• [Task requirements]
All that should come back is the lines of the data below from the one containing "[854,486,896,502] [1201,487,1244,501] 0.95" to the one containing "[57,159,193,176] shawnzhong.com ->", inclusive, exactly as they stand.

• [Source material]
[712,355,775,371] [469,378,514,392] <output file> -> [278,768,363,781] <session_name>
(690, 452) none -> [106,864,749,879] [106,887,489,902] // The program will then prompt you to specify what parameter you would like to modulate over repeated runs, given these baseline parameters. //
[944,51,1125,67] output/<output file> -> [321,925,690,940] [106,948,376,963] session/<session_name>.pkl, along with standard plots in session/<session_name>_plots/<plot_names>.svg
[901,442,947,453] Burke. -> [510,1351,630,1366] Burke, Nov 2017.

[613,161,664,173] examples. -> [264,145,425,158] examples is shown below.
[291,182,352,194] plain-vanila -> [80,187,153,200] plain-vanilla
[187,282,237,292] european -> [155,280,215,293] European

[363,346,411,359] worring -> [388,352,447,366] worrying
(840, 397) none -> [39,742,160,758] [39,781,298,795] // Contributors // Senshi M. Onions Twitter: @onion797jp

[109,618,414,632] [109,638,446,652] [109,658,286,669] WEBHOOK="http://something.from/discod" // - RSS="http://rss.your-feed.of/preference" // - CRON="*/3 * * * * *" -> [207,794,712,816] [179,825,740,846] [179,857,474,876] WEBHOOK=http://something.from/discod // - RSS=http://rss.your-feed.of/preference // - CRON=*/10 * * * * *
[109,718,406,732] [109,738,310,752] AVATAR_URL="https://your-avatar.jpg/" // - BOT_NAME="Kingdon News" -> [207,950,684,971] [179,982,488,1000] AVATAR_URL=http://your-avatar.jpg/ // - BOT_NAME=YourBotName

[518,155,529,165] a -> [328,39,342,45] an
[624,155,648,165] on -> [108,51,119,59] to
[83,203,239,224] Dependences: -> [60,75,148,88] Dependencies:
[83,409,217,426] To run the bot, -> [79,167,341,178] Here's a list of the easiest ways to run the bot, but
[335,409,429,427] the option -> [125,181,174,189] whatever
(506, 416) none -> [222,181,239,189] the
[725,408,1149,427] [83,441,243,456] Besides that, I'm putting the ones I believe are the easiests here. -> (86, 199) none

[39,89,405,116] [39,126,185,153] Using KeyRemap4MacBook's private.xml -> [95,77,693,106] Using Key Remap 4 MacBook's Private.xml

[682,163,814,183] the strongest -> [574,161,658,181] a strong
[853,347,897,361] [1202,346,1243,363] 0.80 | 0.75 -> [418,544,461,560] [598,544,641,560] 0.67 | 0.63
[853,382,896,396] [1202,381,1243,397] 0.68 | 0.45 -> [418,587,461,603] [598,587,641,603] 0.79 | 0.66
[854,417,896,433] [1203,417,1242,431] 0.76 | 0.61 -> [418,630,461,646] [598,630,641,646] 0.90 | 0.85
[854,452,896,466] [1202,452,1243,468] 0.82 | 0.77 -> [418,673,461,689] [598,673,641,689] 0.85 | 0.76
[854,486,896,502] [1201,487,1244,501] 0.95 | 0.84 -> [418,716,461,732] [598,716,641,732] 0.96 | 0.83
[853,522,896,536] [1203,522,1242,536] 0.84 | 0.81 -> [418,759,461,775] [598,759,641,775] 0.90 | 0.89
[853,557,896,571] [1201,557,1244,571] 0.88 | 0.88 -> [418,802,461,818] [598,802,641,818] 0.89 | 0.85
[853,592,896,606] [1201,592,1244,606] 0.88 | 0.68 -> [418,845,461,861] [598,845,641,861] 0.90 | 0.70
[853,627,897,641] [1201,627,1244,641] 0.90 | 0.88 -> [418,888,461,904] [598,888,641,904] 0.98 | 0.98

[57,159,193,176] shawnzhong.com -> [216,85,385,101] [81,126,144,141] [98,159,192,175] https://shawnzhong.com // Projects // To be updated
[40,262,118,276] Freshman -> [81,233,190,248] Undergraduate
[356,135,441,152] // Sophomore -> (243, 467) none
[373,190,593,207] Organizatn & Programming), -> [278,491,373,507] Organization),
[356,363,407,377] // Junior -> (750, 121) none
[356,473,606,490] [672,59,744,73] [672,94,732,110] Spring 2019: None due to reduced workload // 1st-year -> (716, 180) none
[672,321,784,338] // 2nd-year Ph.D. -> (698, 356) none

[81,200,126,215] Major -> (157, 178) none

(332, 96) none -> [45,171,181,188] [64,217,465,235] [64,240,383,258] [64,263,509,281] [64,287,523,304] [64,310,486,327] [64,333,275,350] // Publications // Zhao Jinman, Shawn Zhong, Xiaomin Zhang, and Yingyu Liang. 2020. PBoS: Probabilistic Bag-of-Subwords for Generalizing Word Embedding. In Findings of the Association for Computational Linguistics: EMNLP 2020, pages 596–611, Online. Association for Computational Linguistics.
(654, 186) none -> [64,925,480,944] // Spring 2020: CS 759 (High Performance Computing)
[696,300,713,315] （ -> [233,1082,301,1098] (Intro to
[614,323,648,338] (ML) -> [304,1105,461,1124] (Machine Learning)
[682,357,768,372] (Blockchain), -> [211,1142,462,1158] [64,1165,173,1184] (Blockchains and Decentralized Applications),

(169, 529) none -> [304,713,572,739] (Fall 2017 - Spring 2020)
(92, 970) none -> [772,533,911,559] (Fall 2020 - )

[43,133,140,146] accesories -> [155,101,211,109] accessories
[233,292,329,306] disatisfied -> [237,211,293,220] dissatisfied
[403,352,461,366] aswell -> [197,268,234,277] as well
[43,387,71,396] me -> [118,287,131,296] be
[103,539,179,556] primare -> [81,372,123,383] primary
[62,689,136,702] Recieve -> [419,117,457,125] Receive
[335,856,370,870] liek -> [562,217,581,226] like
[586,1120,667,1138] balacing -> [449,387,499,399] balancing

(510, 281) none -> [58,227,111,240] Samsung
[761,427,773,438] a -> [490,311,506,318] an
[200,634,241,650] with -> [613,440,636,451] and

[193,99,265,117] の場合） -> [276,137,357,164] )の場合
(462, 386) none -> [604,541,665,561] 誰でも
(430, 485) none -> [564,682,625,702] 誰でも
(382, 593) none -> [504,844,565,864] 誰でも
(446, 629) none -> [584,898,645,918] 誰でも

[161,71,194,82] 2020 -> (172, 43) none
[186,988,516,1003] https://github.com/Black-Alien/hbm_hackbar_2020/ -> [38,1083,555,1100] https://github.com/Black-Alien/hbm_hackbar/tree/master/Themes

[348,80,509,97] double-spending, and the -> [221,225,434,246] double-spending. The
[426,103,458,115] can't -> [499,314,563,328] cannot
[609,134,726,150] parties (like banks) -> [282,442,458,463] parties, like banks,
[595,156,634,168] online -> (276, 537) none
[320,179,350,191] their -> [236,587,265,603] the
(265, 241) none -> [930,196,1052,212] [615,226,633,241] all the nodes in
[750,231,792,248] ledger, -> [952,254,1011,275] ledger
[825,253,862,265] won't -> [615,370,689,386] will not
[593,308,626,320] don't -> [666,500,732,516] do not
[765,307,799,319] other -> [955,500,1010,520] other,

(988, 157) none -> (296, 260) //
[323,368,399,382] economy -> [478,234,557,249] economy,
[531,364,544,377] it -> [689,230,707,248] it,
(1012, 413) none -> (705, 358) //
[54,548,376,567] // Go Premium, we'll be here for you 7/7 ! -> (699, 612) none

• [Response to this exercise]
[854,486,896,502] [1201,487,1244,501] 0.95 | 0.84 -> [418,716,461,732] [598,716,641,732] 0.96 | 0.83
[853,522,896,536] [1203,522,1242,536] 0.84 | 0.81 -> [418,759,461,775] [598,759,641,775] 0.90 | 0.89
[853,557,896,571] [1201,557,1244,571] 0.88 | 0.88 -> [418,802,461,818] [598,802,641,818] 0.89 | 0.85
[853,592,896,606] [1201,592,1244,606] 0.88 | 0.68 -> [418,845,461,861] [598,845,641,861] 0.90 | 0.70
[853,627,897,641] [1201,627,1244,641] 0.90 | 0.88 -> [418,888,461,904] [598,888,641,904] 0.98 | 0.98

[57,159,193,176] shawnzhong.com -> [216,85,385,101] [81,126,144,141] [98,159,192,175] https://shawnzhong.com // Projects // To be updated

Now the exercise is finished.